Thursday, March 10, 2011

tomorrow

tomorrow, is big. real big.
today was good, real good.( minus the whole coughing, sneezing, fever thing)
tomorrow is big.
the biggest.
tomorrow might be good, no great.
tomorrow might be bad, real sad.
tomorrow is big.
real big.
big is what tomorrow is.

Friday, January 7, 2011

goodbye and hello

i wanted to write a post about what last year meant for me but it find the task challenging, daunting, overwhelming. i know the happy things with such clarity but everything else is a mix of complicated feelings, you see i spent most of last year treading water, holding my breath whether it was fearing that the animals would get sick or that my marriage would end. I lost many things last year once again but i also lost thing things i need too.

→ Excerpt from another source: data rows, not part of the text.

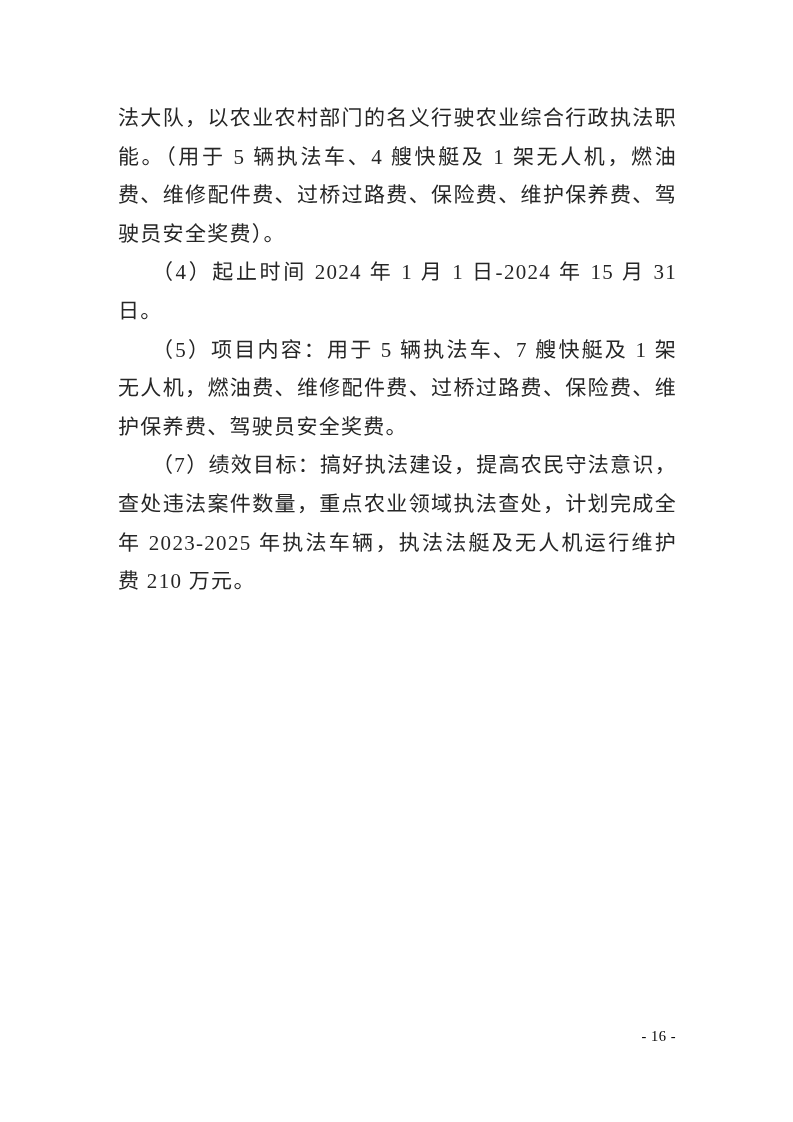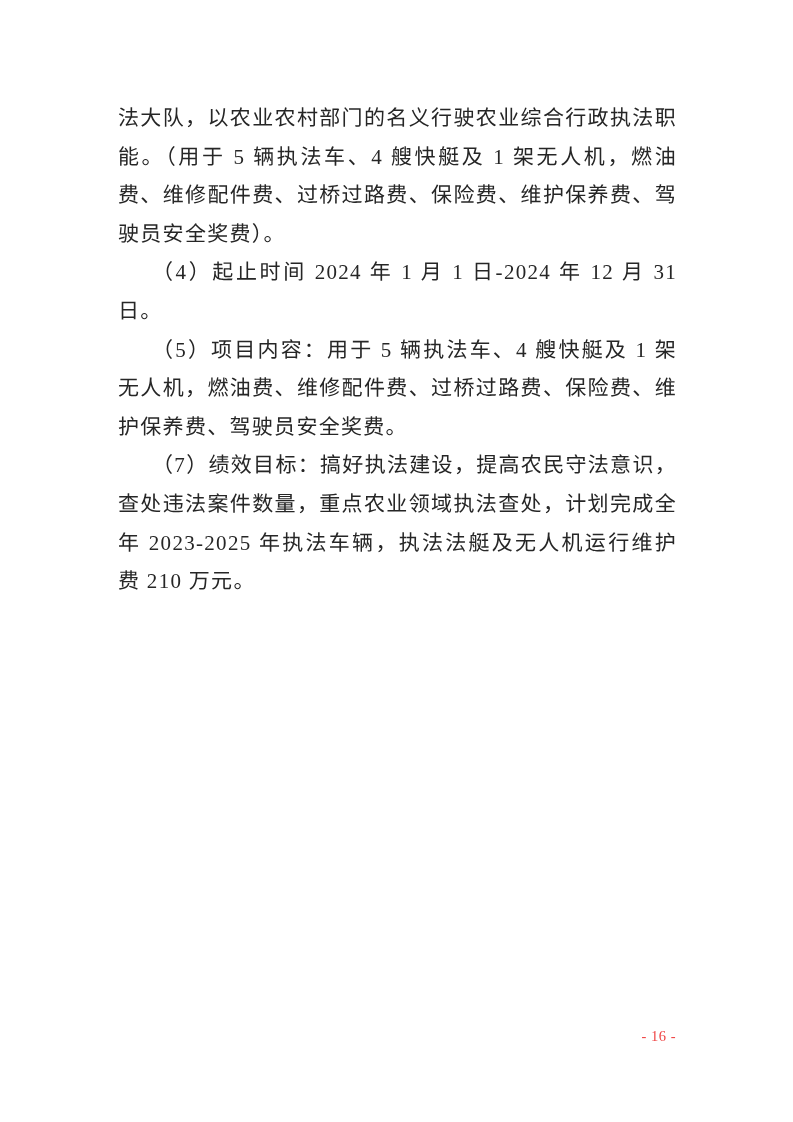"（4）起止时间 2024 年 1 月" p.para { text: 12 -> 15 }
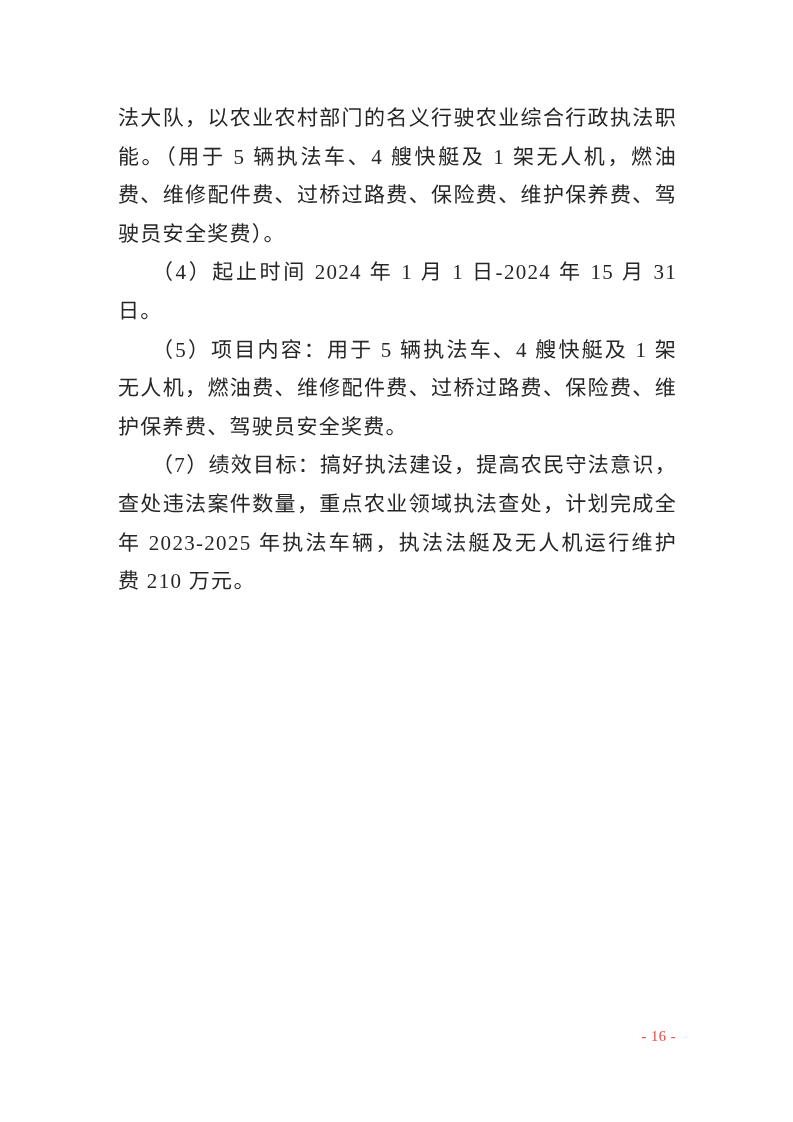"（5）项目内容：用于 5 辆执法车、4 艘快艇及 1" p.para { text: 4 -> 7 }
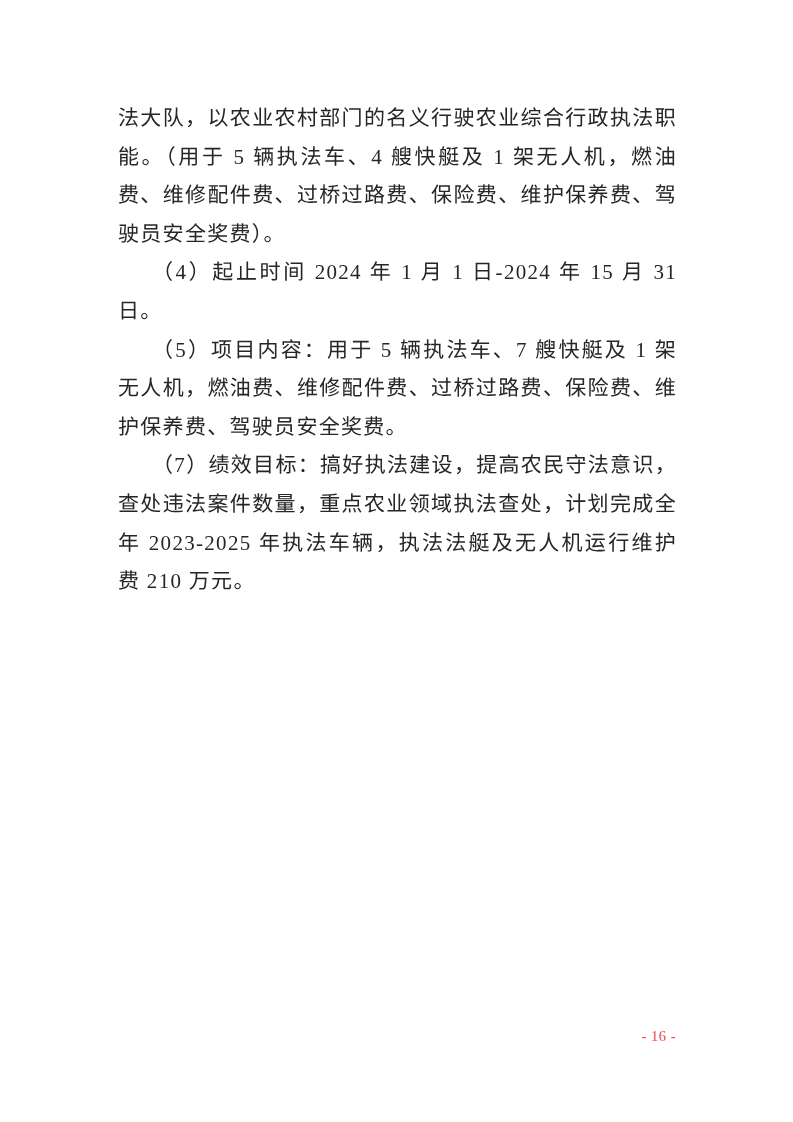"- 16 -" .footer { color: #ef4444 -> #000000 }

all i know is this year has to be bigger because i will work to make it that way. i do not want to be bigger  though:) i spoke of wanting to be a mama and maybe that will come true but first i have to understand what kind of wife i am and what kind of husband he is and if he still loves me, it easy to say i love you once you said a million times what is hard d to say is i no longer do but this hoping i will hear it a million times more before my heart stops beating. so now i take a deep breath and start to formulate a plan, i will begin to sculpt my mind and body take deep breaths, rest my back against something and live a good life.